Missing recoveries

Tozz · 17 March 2024 09:25

Please provide ALL info asked for here.

I’ve been working on a new Transport:

github.com/librenms/librenms

Alert Transport for TOPdesk

librenms:master ← rudybroersma:topdesktransport

opened 07:33PM - 15 Mar 24 UTC

rudybroersma

+776 -1

This is a WIP initial version of my TOPdesk Alert Transport. It works, but there… are a few minor things I want to clean up/inprove. I'd love to get some initial feedback on what should be changed/improved before this would be accepted. > Please read this information carefully. You can run `./lnms dev:check` to check your code before submitting. - [ ] Have you followed our [code guidelines?](https://docs.librenms.org/Developing/Code-Guidelines/) - [ ] If my Pull Request does some changes/fixes/enhancements in the WebUI, I have inserted a screenshot of it. - [ ] If my Pull Request makes discovery/polling/yaml changes, I have added/updated [test data](https://docs.librenms.org/Developing/os/Test-Units/). #### Testers If you would like to test this pull request then please run: `./scripts/github-apply <pr_id>`, i.e `./scripts/github-apply 5926` After you are done testing, you can remove the changes with `./scripts/github-remove`. If there are schema changes, you can ask on discord how to revert.

And I’ve noticed that not all my incidents are being closed when the alert recovers.
It looks quite random and looks identical to:

I have ‘max alert’ set to 1 as well.

Because my alert transport contains quite a few debugging lines, i’m quite confident that LibreNMS isn’t calling deliverAlert()
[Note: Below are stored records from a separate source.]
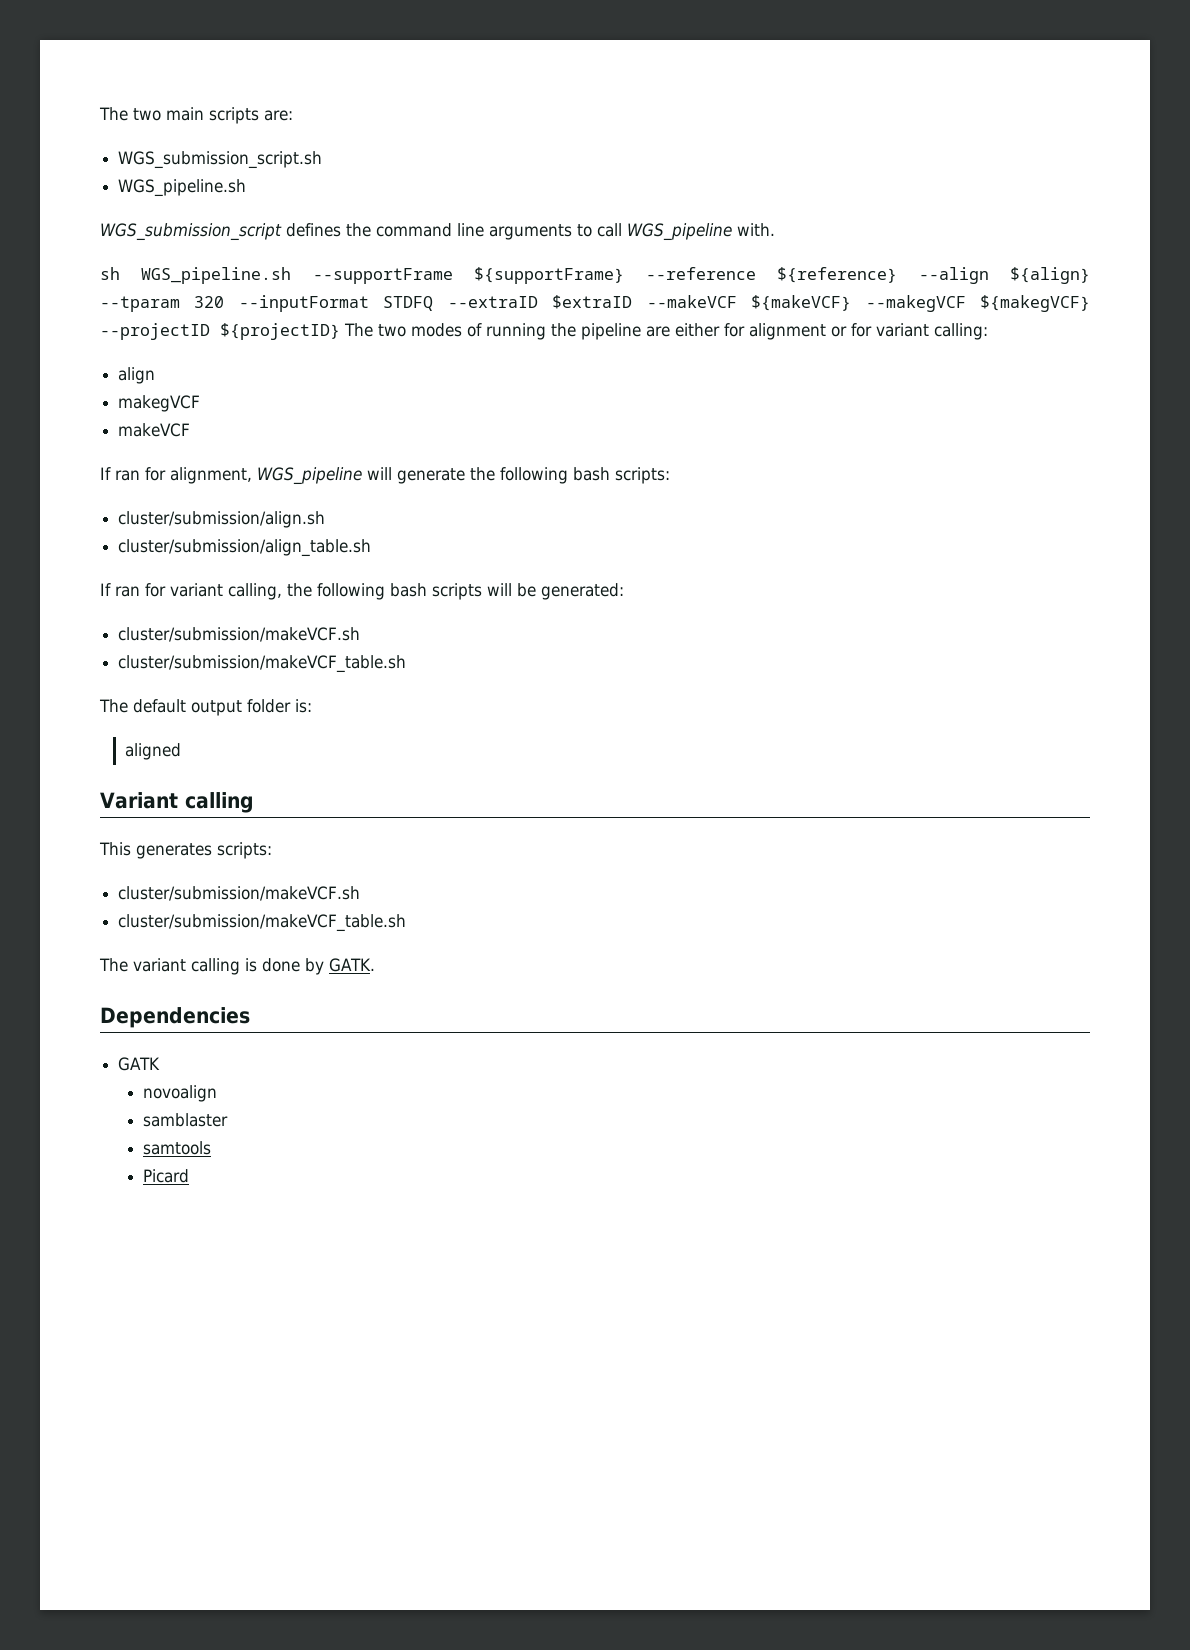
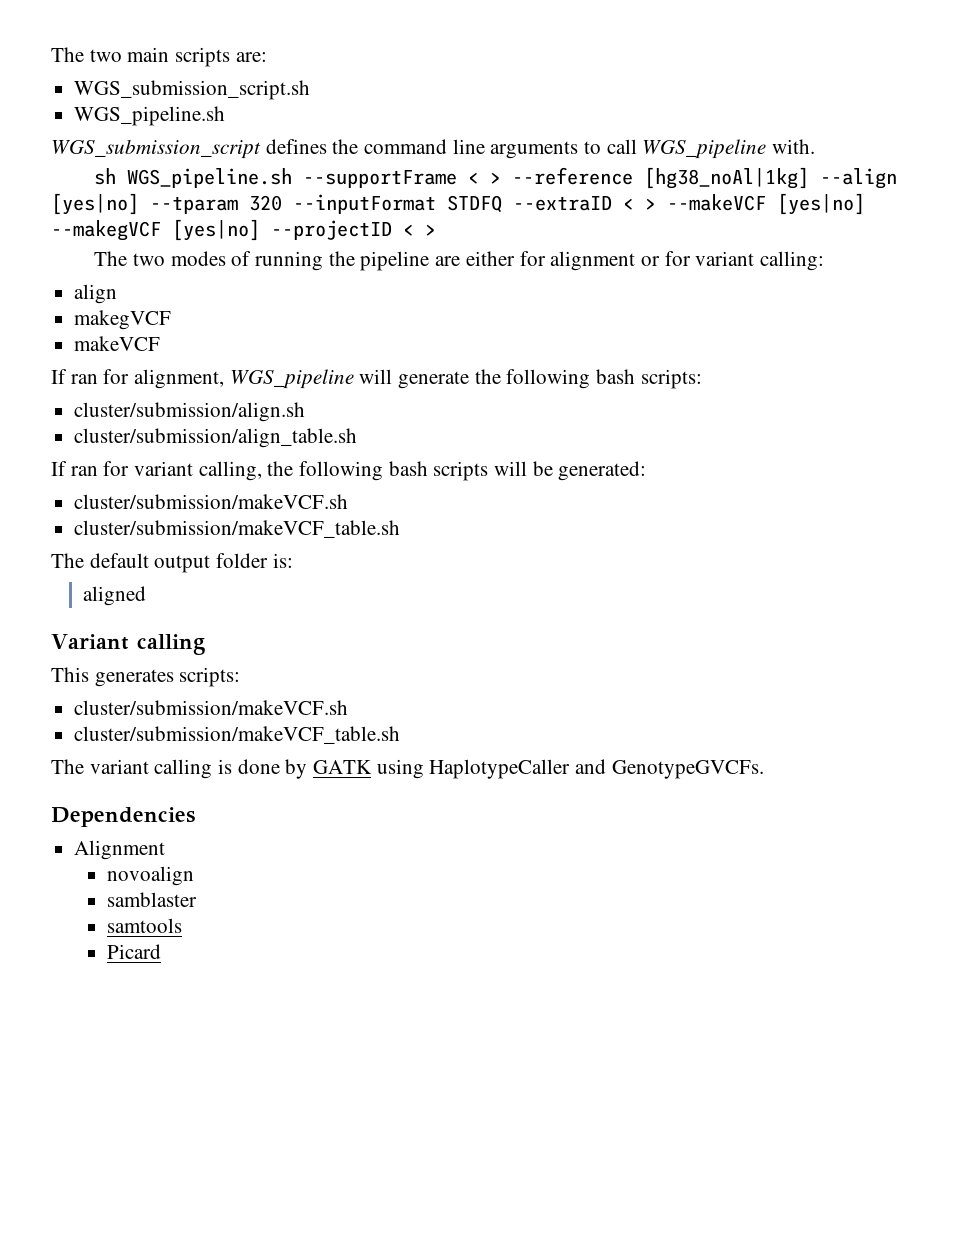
[474,267,1090,284] ${supportFrame} --reference ${reference} --align ${align} -> [468,167,898,189] [51,193,139,215] < > --reference [hg38_noAl|1kg] --align [yes|no]
[552,295,1090,312] [100,323,340,340] $extraID --makeVCF ${makeVCF} --makegVCF ${makegVCF} --projectID ${projectID} -> [623,193,865,215] [51,219,436,241] < > --makeVCF [yes|no] --makegVCF [yes|no] --projectID < > //
[329,958,375,972] GATK. -> [313,759,764,779] GATK using HaplotypeCaller and GenotypeGVCFs.
[118,1057,161,1071] GATK -> [74,840,166,860] Alignment

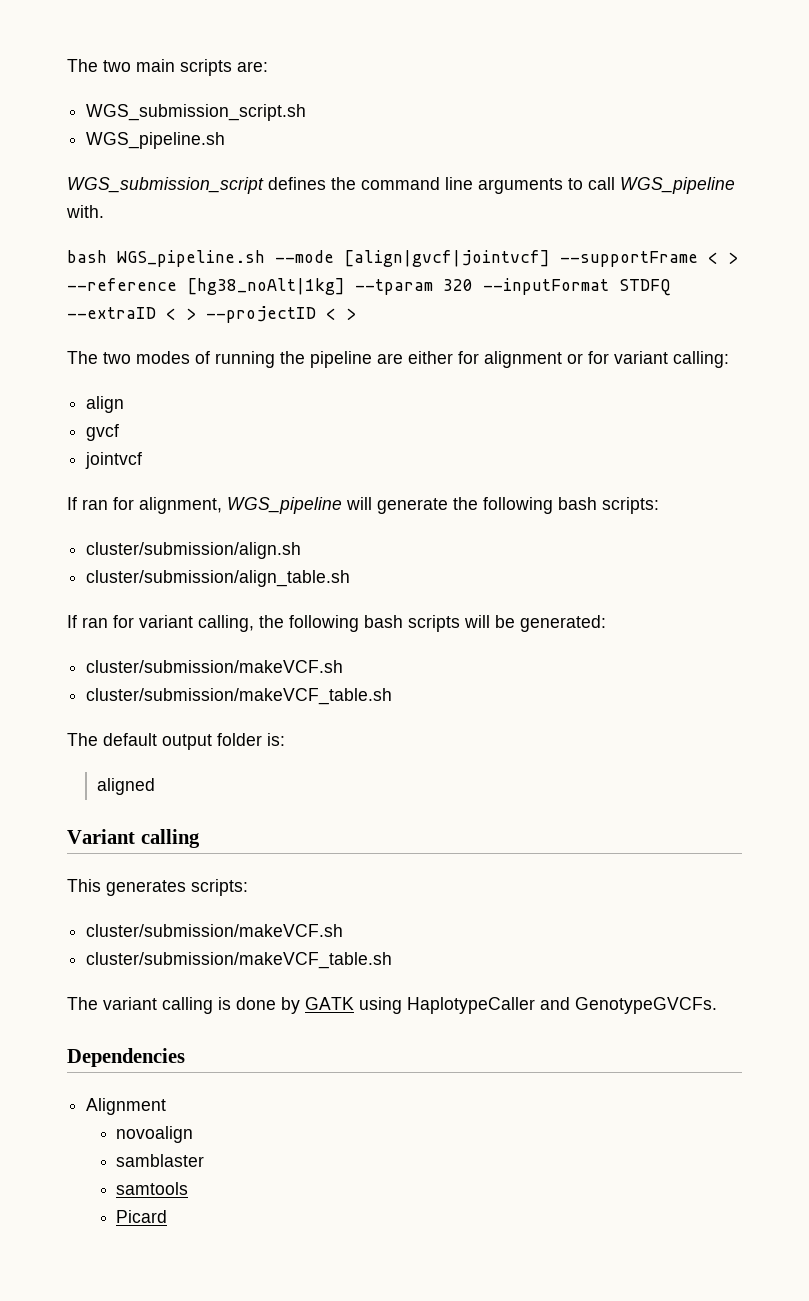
[94,168,293,188] sh WGS_pipeline.sh -> [67,250,550,267] bash WGS_pipeline.sh --mode [align|gvcf|jointvcf]
[644,167,898,189] [51,193,139,215] [hg38_noAl|1kg] --align [yes|no] -> [187,278,345,295] [hg38_noAlt|1kg]
[667,193,865,215] [51,219,260,241] --makeVCF [yes|no] --makegVCF [yes|no] -> (196, 314) none
[74,310,172,330] [74,336,161,351] makegVCF // makeVCF -> [86,424,120,441] [85,452,143,469] gvcf // jointvcf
For example, the log output is (removed UUIDs for brevity):


TOPdesk: TopDesk UUID (M2403 539) created for LibreNMS incident 2315 and UID 132985  
TOPdesk: TopDesk UUID (M2403 540) created for LibreNMS incident 2315 and UID 132985  
TOPdesk: TopDesk UUID (M2403 541) created for LibreNMS incident 25568 and UID 145130  
TOPdesk: TopDesk UUID (M2403 542) created for LibreNMS incident 25575 and UID 145131  
TOPdesk: TopDesk UUID (M2403 543) created for LibreNMS incident 2178 and UID 145134  
TOPdesk: TopDesk UUID (M2403 544) created for LibreNMS incident 11947 and UID 145132  
TOPdesk: TopDesk UUID (M2403 545) created for LibreNMS incident 25553 and UID 145133  
TOPdesk: LibreNMS Alert 25568 recovered. Closing..  
TOPdesk: TopDesk Incident (M2403 541) will be closed (Libre ID: 25568)  
TOPdesk: LibreNMS Alert 25575 recovered. Closing..  
TOPdesk: TopDesk Incident (M2403 542) will be closed (Libre ID: 25575)  
TOPdesk: LibreNMS Alert 2178 recovered. Closing..  
TOPdesk: TopDesk Incident (M2403 543) will be closed (Libre ID: 2178)

To clarify:

All the 7 incidents are resolved according to LibreNMS
Only 3 seemed to have called deliverAlert() upon recovery
All 7 incidents occured at abott the same time, same with recoveries (the devices are all behind a single device that went down) (possible race condition?)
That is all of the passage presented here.